For When You Want the Jazz, Jacques Loussier and Dmitri Shastakovich

There are jazz Christmas songs and these are one of many reasons people hate going to malls during the holidays but there's a whole lot more jazz than that.  These are recommendations from Cat who is very much a purist and the comprehensiveness of her knowledge of different genres of music is astonishing.




Shastakovich was the big surprise today.




I heard of Shastakovich previously but only in passing and I had thought he was a composer of classical music because my ol' Dad favored him.


That brings an immediate feeling of regret since we could have had a marvelous time exploring his knowledge but I was too block-headed and combative to do it.  I really don't know why and I don't like the introspection so I'm sure it just completely makes your skin crawl.


Just as with riding Harleys, the tragedy is if you get to this age and never find that joy at all.  It's bittersweet in hearing the music now but it's all toward knowing there could have been some good talk with the old guy.  I know I might have learned something and maybe he would as well.

Ed:  you think you're the only one with that regret?

Nooooo.  That's likely the most common of all, you think?  File that under Things I Wish I Had Said.

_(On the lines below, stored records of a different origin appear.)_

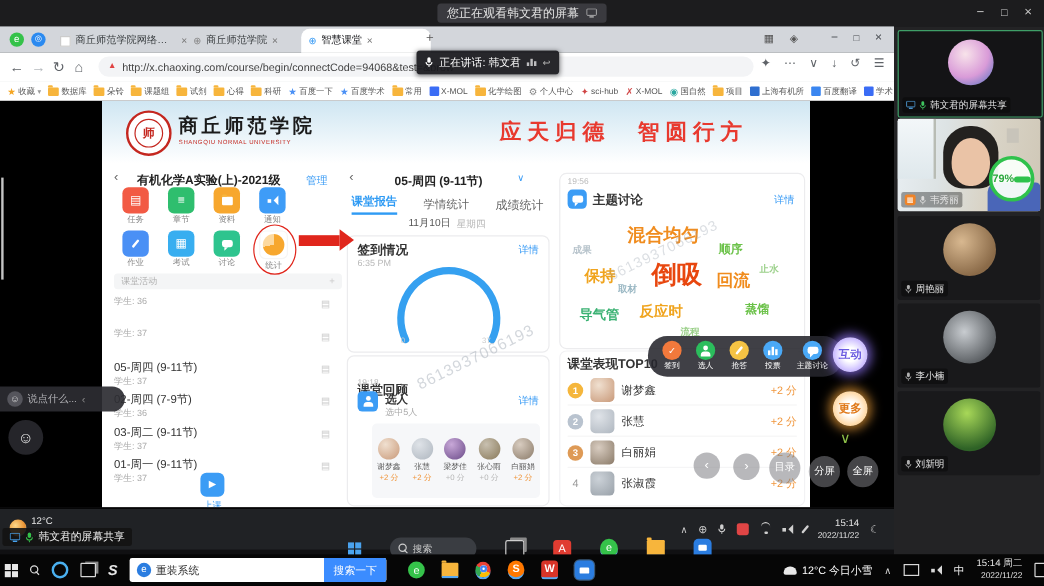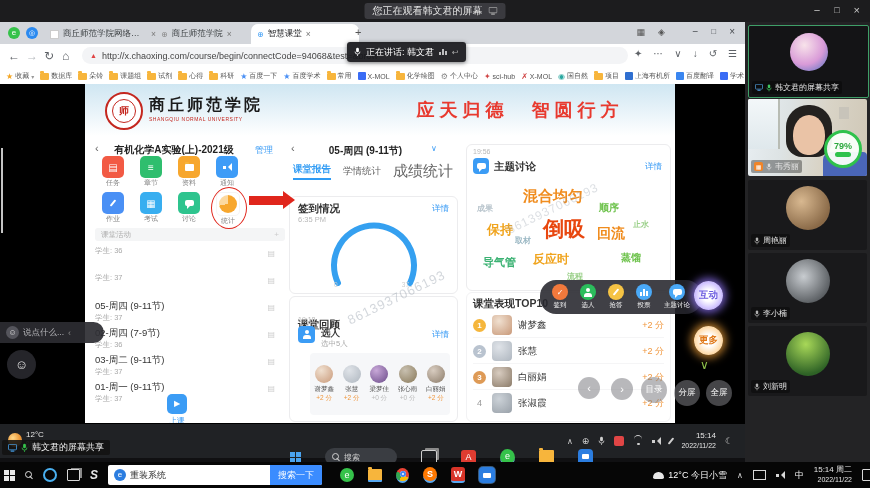--- a/index.html
+++ b/index.html
@@ -369,21 +369,25 @@
         </div>
       </div>
 
       <div class="col" style="left:200px;width:175px;">
         <span class="a" style="left:6px;top:6px;color:#666;font-size:11px;">‹</span>
         <div class="a" style="left:18px;top:8px;width:125px;text-align:center;font-size:10px;font-weight:bold;color:#222;">05-周四 (9-11节)</div>
         <span class="a blue" style="left:146px;top:8px;font-size:8px;">∨</span>
         <div class="a f" style="left:8px;top:26px;width:160px;justify-content:space-between;">
           <span style="font-size:9.5px;color:#2f9bf4;font-weight:bold;border-bottom:2px solid #2f9bf4;padding-bottom:2px;">课堂报告</span>
           <span style="font-size:9.5px;color:#666;">学情统计</span>
-          <span style="font-size:15px;color:#666;">成绩统计</span>
+          <span style="font-size:10px;color:#666;">成绩统计</span>
+        </div>
+        <div class="a f" style="left:0;top:44px;width:175px;justify-content:center;gap:5px;">
+          <span style="font-size:8.5px;color:#555;">11月10日</span>
+          <span style="font-size:8px;color:#b5b5b5;">星期四</span>
         </div>
 
         <div class="card" style="left:4px;top:60px;width:167px;height:96px;">
           <span class="ctitle a" style="left:8px;top:5px;">签到情况</span>
           <span class="gray-s a" style="left:8px;top:18px;">6:35 PM</span>
           <span class="detail a" style="right:8px;top:6px;">详情</span>
           <svg class="a" style="left:24px;top:22px;" width="120" height="70" viewBox="0 0 120 70">
             <path d="M24 64 A 40 40 0 1 1 96 64" fill="none" stroke="#35a0f0" stroke-width="6" stroke-linecap="round"></path>
           </svg>
           <span class="a" style="left:44px;top:84px;font-size:6.5px;color:#ccc;">0</span>
@@ -619,21 +623,21 @@
       <span class="a" style="left:45px;top:16px;width:32px;height:40px;background:#eac3a6;border-radius:50% 50% 46% 46%;"></span>
       <div class="tname" style="max-width:70px;">
         <span style="width:9px;height:9px;background:#f08428;border-radius:2px;flex:none;display:inline-flex;align-items:center;justify-content:center;color:#fff;font-size:6px;">▦</span>
         <svg viewBox="0 0 10 13" style="width:6px;height:8px;color:#dcdcdc">
             <rect x="3" y="0.5" width="4" height="6.5" rx="2" fill="currentColor"></rect>
             <path d="M1.5 6a3.5 3.5 0 0 0 7 0" fill="none" stroke="currentColor" stroke-width="1.2"></path>
             <line x1="5" y1="10" x2="5" y2="12" stroke="currentColor" stroke-width="1.2"></line>
           </svg>
         <span class="ell">韦秀丽</span>
       </div>
-      <div class="a" style="right:5px;bottom:8px;width:32px;height:32px;border-radius:50%;border:3px solid #2fc24c;background:rgba(250,255,250,.95);display:flex;flex-direction:column;align-items:center;justify-content:center;">
+      <div class="a" style="right:5px;bottom:8px;width:32px;height:32px;border-radius:50%;border:3px solid #2fc24c;background:rgba(250,255,250,.95);display:flex;flex-direction:row;align-items:center;justify-content:center;">
         <span style="font-size:9px;font-weight:bold;color:#2aa83c;">79%</span>
         <span style="width:16px;height:5px;background:#2fc24c;border-radius:3px;margin-top:1px;"></span>
       </div>
     </div>
 
     <div class="tile" style="top:231px;height:70px;">
       <span class="av" style="top:6px;width:44px;height:44px;background:radial-gradient(circle at 40% 40%,#c8ccd0,#585c60 75%);"></span>
       <div class="tname">
           <svg viewBox="0 0 10 13" style="width:6px;height:8px;color:#b0b0b0">
             <rect x="3" y="0.5" width="4" height="6.5" rx="2" fill="currentColor"></rect>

I don't regret the Harley, tho, even though that crash really did cost me everything.  It was when my shoulder finally disintegrated that the medical insurance company canceled me and, poof, everything went after that.

That's not the intro to a lament since there's been considerable enlightenment in poverty and hopefully you have seen a positive evolution in it although it doesn't make a whole hell of a lot of difference if you live in luxury or squalor when you're sick as a rat.

The current is playing out as the Six-Day Monster (max Seven) and I'm on Day Five.  The glorious Bath of Immaculation comes soon and then I can again greet the world and feel no more wretched than normal.  When I arrive at the clinic, they will ask me if I'm ready for my colonoscopy and am I feeling well.  I will be able to cheerfully affirm I am and then they will ram a cold metal thing into my backside.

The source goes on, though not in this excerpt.